What needs to be done: A faithful, picture-free copy of the listing below is required.

■ ■ ■

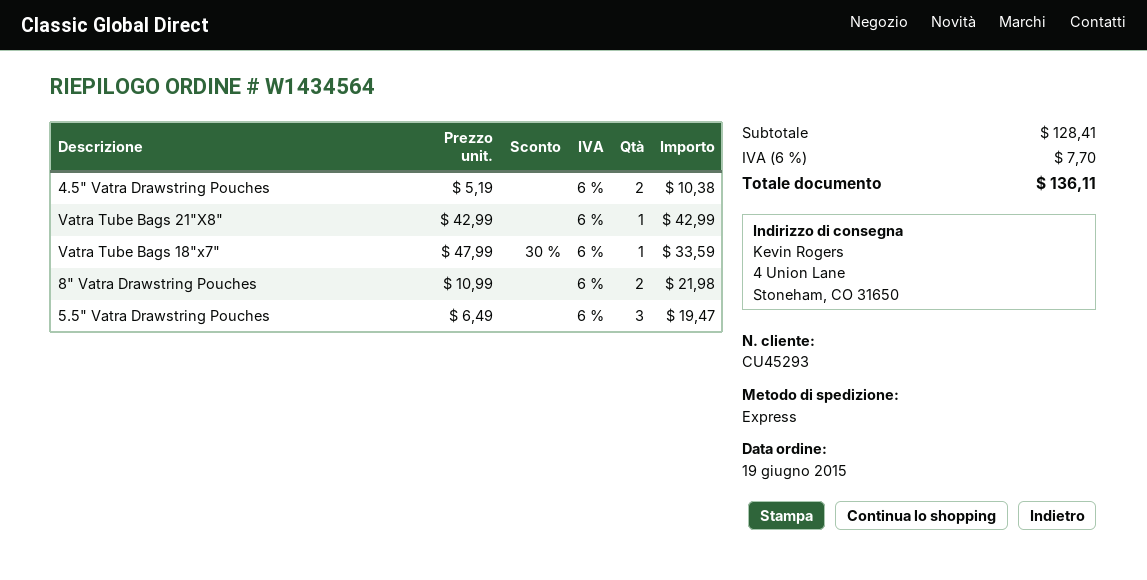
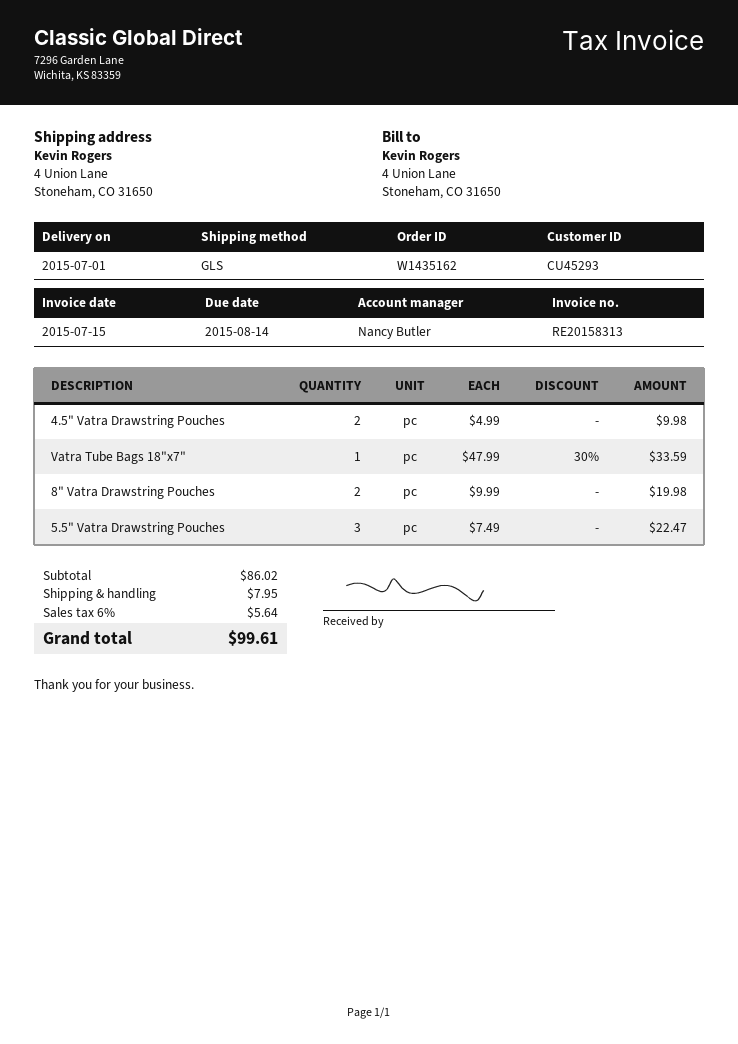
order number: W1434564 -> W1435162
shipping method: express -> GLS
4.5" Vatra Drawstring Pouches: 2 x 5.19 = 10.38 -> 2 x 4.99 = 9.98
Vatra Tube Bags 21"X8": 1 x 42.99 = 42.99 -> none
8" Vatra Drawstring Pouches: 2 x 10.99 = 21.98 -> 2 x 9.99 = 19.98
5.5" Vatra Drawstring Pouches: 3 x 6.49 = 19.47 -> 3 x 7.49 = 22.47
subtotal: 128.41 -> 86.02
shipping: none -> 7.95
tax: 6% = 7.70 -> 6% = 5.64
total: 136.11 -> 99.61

■ ■ ■

Output:
order number: W1434564 -> W1435162
shipping method: express -> GLS
4.5" Vatra Drawstring Pouches: 2 x 5.19 = 10.38 -> 2 x 4.99 = 9.98
Vatra Tube Bags 21"X8": 1 x 42.99 = 42.99 -> none
8" Vatra Drawstring Pouches: 2 x 10.99 = 21.98 -> 2 x 9.99 = 19.98
5.5" Vatra Drawstring Pouches: 3 x 6.49 = 19.47 -> 3 x 7.49 = 22.47
subtotal: 128.41 -> 86.02
shipping: none -> 7.95
tax: 6% = 7.70 -> 6% = 5.64
total: 136.11 -> 99.61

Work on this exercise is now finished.